The great turning point in Dorado's history came in the mid-20th century, at the hands of the Rockefeller family. The lands came from the coconut and citrus plantation that Dr. Alfred Livingston had established on 1,700 acres of coast from 1905. In 1955, Laurance S. Rockefeller — son of John D. Rockefeller Jr., a venture capitalist and pioneer of ecological and luxury tourism — acquired the property from Livingston's daughter, Clara, and three years later, in 1958, transformed it into a resort and nature sanctuary: Dorado Beach was born, one of Rockefeller's RockResorts. The complex brought to the north coast of Puerto Rico a then-novel concept: a high-end hotel-resort integrated into the tropical landscape, with beaches, gardens and, above all, championship golf.
Of the 1,700 acres, only about 65 were devoted to the hotel and about 232 to the golf courses, designed by the famous course architect Robert Trent Jones Sr. Those courses soon earned a place among the best in the Caribbean, drawing golfers, celebrities and exclusive travelers from all over the world. Dorado Beach became an icon of luxury tourism on the island and put Dorado on the international map, forever associating the town's name with the idea of elegant rest by the sea. Over the years, Rockefeller added a second adjoining hotel, the Cerromar.
This development radically changed Dorado's economy and appearance: from an agricultural town it became a top-tier tourist destination. Over the decades, the complex went through various stages, closures and renovations, but its legacy endured, laying the foundations of the exclusive profile that defines Dorado to this day.
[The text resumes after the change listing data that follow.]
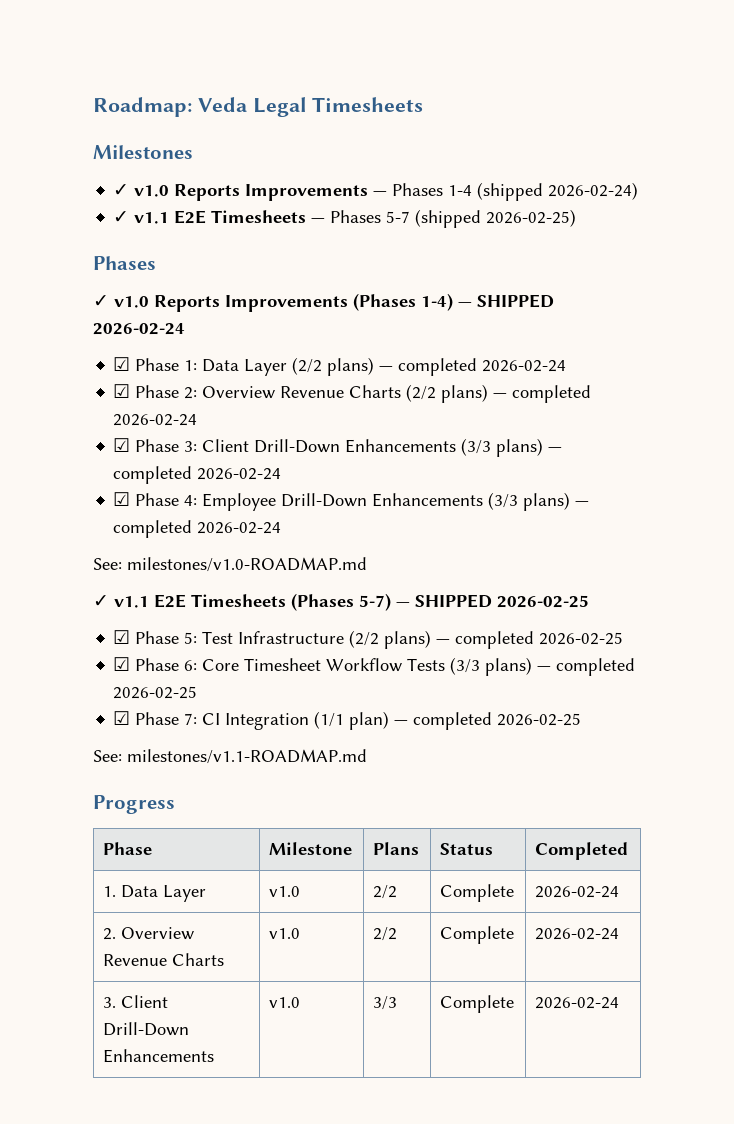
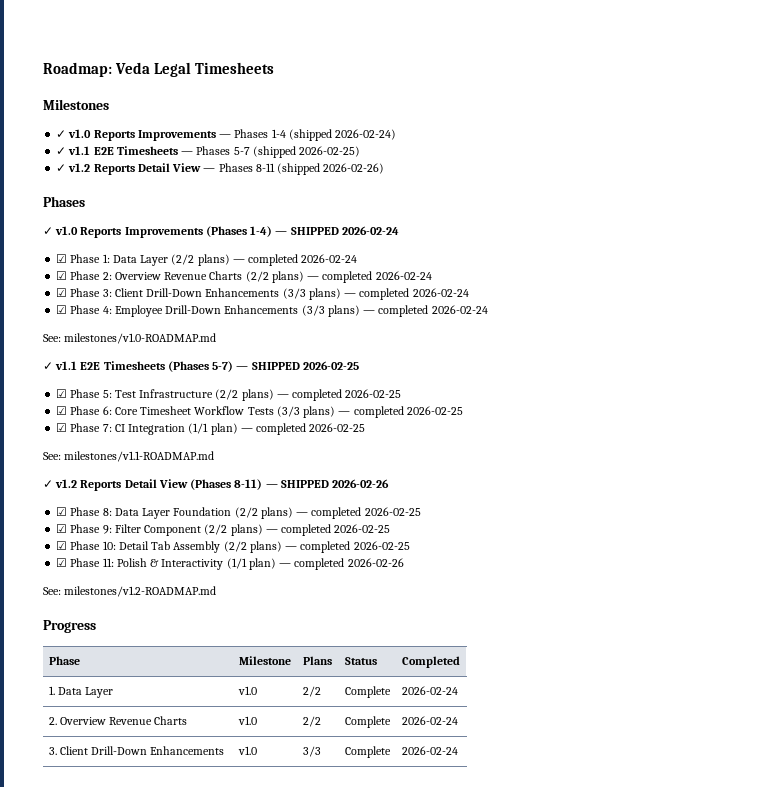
+ ✓ v1.2 Reports Detail View — Phases 8-11 (shipped 2026-02-26)
+ ✓ v1.2 Reports Detail View (Phases 8-11) — SHIPPED 2026-02-26
+ ☑ Phase 8: Data Layer Foundation (2/2 plans) — completed 2026-02-25
+ ☑ Phase 9: Filter Component (2/2 plans) — completed 2026-02-25
+ ☑ Phase 10: Detail Tab Assembly (2/2 plans) — completed 2026-02-25
+ ☑ Phase 11: Polish & Interactivity (1/1 plan) — completed 2026-02-26
+ See: milestones/v1.2-ROADMAP.md

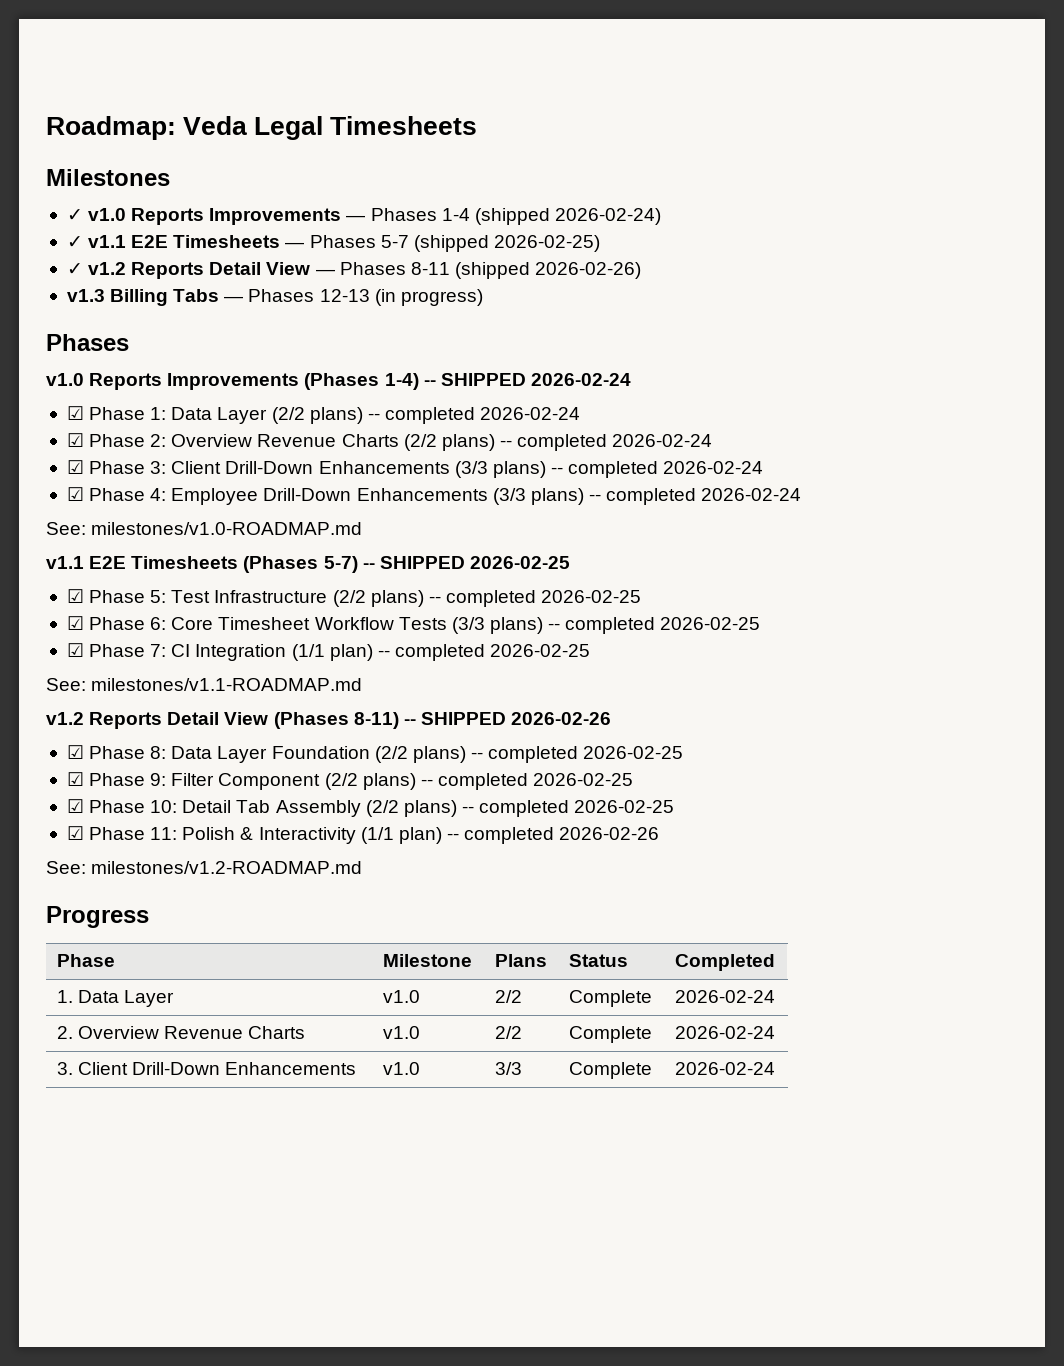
+ v1.3 Billing Tabs — Phases 12-13 (in progress)
- ✓ v1.0 Reports Improvements (Phases 1-4) — SHIPPED 2026-02-24
+ v1.0 Reports Improvements (Phases 1-4) -- SHIPPED 2026-02-24
- ☑ Phase 1: Data Layer (2/2 plans) — completed 2026-02-24
+ ☑ Phase 1: Data Layer (2/2 plans) -- completed 2026-02-24
- ☑ Phase 2: Overview Revenue Charts (2/2 plans) — completed 2026-02-24
+ ☑ Phase 2: Overview Revenue Charts (2/2 plans) -- completed 2026-02-24
- ☑ Phase 3: Client Drill-Down Enhancements (3/3 plans) — completed 2026-02-24
+ ☑ Phase 3: Client Drill-Down Enhancements (3/3 plans) -- completed 2026-02-24
- ☑ Phase 4: Employee Drill-Down Enhancements (3/3 plans) — completed 2026-02-24
+ ☑ Phase 4: Employee Drill-Down Enhancements (3/3 plans) -- completed 2026-02-24
- ✓ v1.1 E2E Timesheets (Phases 5-7) — SHIPPED 2026-02-25
+ v1.1 E2E Timesheets (Phases 5-7) -- SHIPPED 2026-02-25
- ☑ Phase 5: Test Infrastructure (2/2 plans) — completed 2026-02-25
+ ☑ Phase 5: Test Infrastructure (2/2 plans) -- completed 2026-02-25
- ☑ Phase 6: Core Timesheet Workflow Tests (3/3 plans) — completed 2026-02-25
+ ☑ Phase 6: Core Timesheet Workflow Tests (3/3 plans) -- completed 2026-02-25
- ☑ Phase 7: CI Integration (1/1 plan) — completed 2026-02-25
+ ☑ Phase 7: CI Integration (1/1 plan) -- completed 2026-02-25
- ✓ v1.2 Reports Detail View (Phases 8-11) — SHIPPED 2026-02-26
+ v1.2 Reports Detail View (Phases 8-11) -- SHIPPED 2026-02-26
- ☑ Phase 8: Data Layer Foundation (2/2 plans) — completed 2026-02-25
+ ☑ Phase 8: Data Layer Foundation (2/2 plans) -- completed 2026-02-25
- ☑ Phase 9: Filter Component (2/2 plans) — completed 2026-02-25
+ ☑ Phase 9: Filter Component (2/2 plans) -- completed 2026-02-25
- ☑ Phase 10: Detail Tab Assembly (2/2 plans) — completed 2026-02-25
+ ☑ Phase 10: Detail Tab Assembly (2/2 plans) -- completed 2026-02-25
- ☑ Phase 11: Polish & Interactivity (1/1 plan) — completed 2026-02-26
+ ☑ Phase 11: Polish & Interactivity (1/1 plan) -- completed 2026-02-26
After the consolidation of Dorado Beach, the municipality developed an increasingly high-end tourist and residential profile. Around the resort area arose gated communities, luxury residences, additional golf courses and services geared toward a well-off public, both Puerto Rican and foreign. Dorado became one of the most coveted places on the island to live and to vacation.
This evolution transformed Dorado into a destination that combines beach relaxation, golf and luxury with the closeness of San Juan, just half an hour away by road. Modernization brought shopping centers, restaurants, hospitals and all the infrastructure of a prosperous municipality, without the town entirely losing its traditional center, with its plaza and church.
Today Dorado keeps that double identity: on one hand, the exclusive resort and golf destination, heir to the Rockefeller legacy; on the other, the coastal town of the north coast, with its public beach and its local life. It's that combination — luxury and authenticity, calm sea and proximity to the capital — that defines Dorado's current character.